How to pick an item by its probability?

Question

I have a list of items. Each of these items has its own probability.

Can anyone suggest an algorithm to pick an item based on its probability?

Brent Worden · Accepted Answer · 2013-05-22 13:18:39Z

94

Generate a uniformly distributed random number.
Iterate through your list until the cumulative probability of the visited elements is greater than the random number

Sample code:

double p = Math.random();
double cumulativeProbability = 0.0;
for (Item item : items) {
    cumulativeProbability += item.probability();
    if (p <= cumulativeProbability) {
        return item;
    }
}

edited May 22, 2013 at 13:18

answered Feb 17, 2012 at 15:12

Brent Worden

10.8k8 gold badges55 silver badges58 bronze badges

1

Here p is any random number so how can we say that most probability item get selected first .. eg:[{A,10},{B,20}] so how can you we say that suppose in first iteration p=2 so 2<=10 is true and first item {A,10} is getting selected first even though second item have more probabilty
– HybrisHelp
Sep 4, 2014 at 11:58
10

@U2Answer, This algorithm requires the probabilities to be normalized (divided by the sum of all probabilities).

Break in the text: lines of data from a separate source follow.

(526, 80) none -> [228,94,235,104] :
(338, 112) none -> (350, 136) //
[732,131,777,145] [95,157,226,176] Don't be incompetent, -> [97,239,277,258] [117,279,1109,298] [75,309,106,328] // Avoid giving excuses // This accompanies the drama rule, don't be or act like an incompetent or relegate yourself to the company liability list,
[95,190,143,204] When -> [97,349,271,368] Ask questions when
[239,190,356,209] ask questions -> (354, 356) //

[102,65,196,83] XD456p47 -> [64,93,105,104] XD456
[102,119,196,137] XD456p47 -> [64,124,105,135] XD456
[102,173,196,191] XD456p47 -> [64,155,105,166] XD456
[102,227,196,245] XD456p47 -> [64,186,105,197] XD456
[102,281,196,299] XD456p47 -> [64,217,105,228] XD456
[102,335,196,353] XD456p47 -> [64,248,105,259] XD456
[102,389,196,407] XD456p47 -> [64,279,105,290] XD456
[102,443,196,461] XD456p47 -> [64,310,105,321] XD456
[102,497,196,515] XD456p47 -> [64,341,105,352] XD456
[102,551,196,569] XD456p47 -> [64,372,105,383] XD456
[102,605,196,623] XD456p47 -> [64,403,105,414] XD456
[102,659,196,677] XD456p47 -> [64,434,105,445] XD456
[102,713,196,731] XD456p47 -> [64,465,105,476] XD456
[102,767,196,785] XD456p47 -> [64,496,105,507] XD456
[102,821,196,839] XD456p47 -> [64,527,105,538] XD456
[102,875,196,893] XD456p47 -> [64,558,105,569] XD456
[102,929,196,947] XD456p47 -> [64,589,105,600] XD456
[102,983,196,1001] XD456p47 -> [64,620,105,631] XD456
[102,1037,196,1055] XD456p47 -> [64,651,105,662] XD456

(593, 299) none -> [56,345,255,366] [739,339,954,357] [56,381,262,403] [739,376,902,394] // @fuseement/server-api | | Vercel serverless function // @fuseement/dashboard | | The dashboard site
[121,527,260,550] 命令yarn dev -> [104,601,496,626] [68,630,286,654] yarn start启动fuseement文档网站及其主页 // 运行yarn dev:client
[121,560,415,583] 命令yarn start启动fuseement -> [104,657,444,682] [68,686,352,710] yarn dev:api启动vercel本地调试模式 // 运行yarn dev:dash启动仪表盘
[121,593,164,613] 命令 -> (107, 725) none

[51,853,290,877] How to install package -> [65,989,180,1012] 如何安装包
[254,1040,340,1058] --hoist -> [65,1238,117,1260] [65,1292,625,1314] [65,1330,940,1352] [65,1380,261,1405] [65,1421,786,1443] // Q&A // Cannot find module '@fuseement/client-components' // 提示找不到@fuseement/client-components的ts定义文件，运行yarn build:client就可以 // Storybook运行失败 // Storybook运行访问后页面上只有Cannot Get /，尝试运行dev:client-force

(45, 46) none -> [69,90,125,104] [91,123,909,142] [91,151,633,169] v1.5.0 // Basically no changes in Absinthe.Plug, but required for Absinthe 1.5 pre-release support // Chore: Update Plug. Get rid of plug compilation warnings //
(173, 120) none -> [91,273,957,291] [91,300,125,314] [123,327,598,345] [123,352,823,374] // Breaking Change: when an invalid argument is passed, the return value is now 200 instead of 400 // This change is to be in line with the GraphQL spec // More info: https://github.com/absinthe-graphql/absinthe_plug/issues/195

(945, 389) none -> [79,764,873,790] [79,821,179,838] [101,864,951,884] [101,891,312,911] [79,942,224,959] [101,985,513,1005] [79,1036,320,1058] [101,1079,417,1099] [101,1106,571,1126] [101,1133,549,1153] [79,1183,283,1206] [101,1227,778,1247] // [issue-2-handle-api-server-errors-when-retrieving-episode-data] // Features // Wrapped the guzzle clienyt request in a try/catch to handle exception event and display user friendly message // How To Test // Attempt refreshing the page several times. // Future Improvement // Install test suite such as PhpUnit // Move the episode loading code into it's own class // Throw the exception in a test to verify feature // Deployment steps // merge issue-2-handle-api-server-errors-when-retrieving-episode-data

By doing that you ensure that Σp_i=1 and then a random number between 0 and 1 will do the trick.
– aioobe
Jan 11, 2016 at 10:21
1

The order of the items in the list doesn't matter, because the value of r is a uniformly distributed random number, which means that the probability r be a certain value is equal to all other values r may be. Thus the items in the list are not "favored" and it doesn't matter where they are in the list.
– matthaeus
Feb 5, 2016 at 14:51

Add a comment |

Ilia Choly · Accepted Answer · 2015-08-10 21:56:16Z

37

So with each item store a number that marks its relative probability, for example if you have 3 items one should be twice as likely to be selected as either of the other two then your list will have:

 [{A,1},{B,1},{C,2}]

Then sum the numbers of the list (i.e. 4 in our case). Now generate a random number and choose that index. int index = rand.nextInt(4); return the number such that the index is in the correct range.

Java code:

class Item {
    int relativeProb;
    String name;

    //Getters Setters and Constructor
}

...

class RandomSelector {
    List<Item> items = new List();
    Random rand = new Random();
    int totalSum = 0;

    RandomSelector() {
        for(Item item : items) {
            totalSum = totalSum + item.relativeProb;
        }
    }

    public Item getRandom() {

        int index = rand.nextInt(totalSum);
        int sum = 0;
        int i=0;
        while(sum < index ) {
             sum = sum + items.get(i++).relativeProb;
        }
        return items.get(Math.max(0,i-1));
    }
}

edited Aug 10, 2015 at 21:56

Ilia Choly

18.3k14 gold badges93 silver badges162 bronze badges

answered Feb 17, 2012 at 15:02

Usman Ismail

18.3k14 gold badges83 silver badges165 bronze badges

1

thanks Usman. but I wonder should I take i-th item or (i-1)th item ? I mean items.get(i-1) instead of items.get(i)
– Ruzanna
Feb 17, 2012 at 16:05
2

Here p is any random number so how can we say that most probability item get selected first .. eg:[{A,10},{B,20}] so how can you we say that suppose in first iteration p=2 so 2<=10 is true and first item {A,10} is getting selected first even though second item have more probabilty
– HybrisHelp
Sep 4, 2014 at 12:00
p is a random number from 0 to "Sum of all weights" so in your example there is a 10/30 = 1/3 chance of p being an number from 0-9 and there is a 20/30 = 2/3 change of p being a number from 10-29. Hence the chance of getting B is still twice as likely as getting A
– Usman Ismail
Sep 4, 2014 at 14:40
1

Hey great answer but you have to be carefull! The function nextInt(...) returns a value from 0 (inclusive) to totalSum (exclusive). (See docs.oracle.com/javase/7/docs/api/java/util/…). So if 0 is picked (index = 0), you will get an IndexOutOfBoundsException, because you try to access items.get(-1), since you skip the while loop entirely and i = 0. Therefore you should return items.get(Math.max(0, i-1)).
– TehQuila
Nov 28, 2014 at 14:48
1

Based on some experimentation this only worked for me if I replaced int index = rand.nextInt(totalSum) with int index = rand.nextInt(totalSum) + 1 and then of course took out the redundant Math.max. Without this +1 I was getting twice as many of the "base" (and first) element in the list than expected, i.e. the first element in my list has a relative likelihood 1 by default, and everything else is with respect to that.
– Jxek
Feb 24, 2015 at 15:26

Add a comment |

mj_ · Accepted Answer · 2012-02-17 15:02:29Z

33

pretend that we have the following list

Item A 25%
Item B 15%
Item C 35%
Item D 5%
Item E 20%

Lets pretend that all the probabilities are integers, and assign each item a "range" that calculated as follows.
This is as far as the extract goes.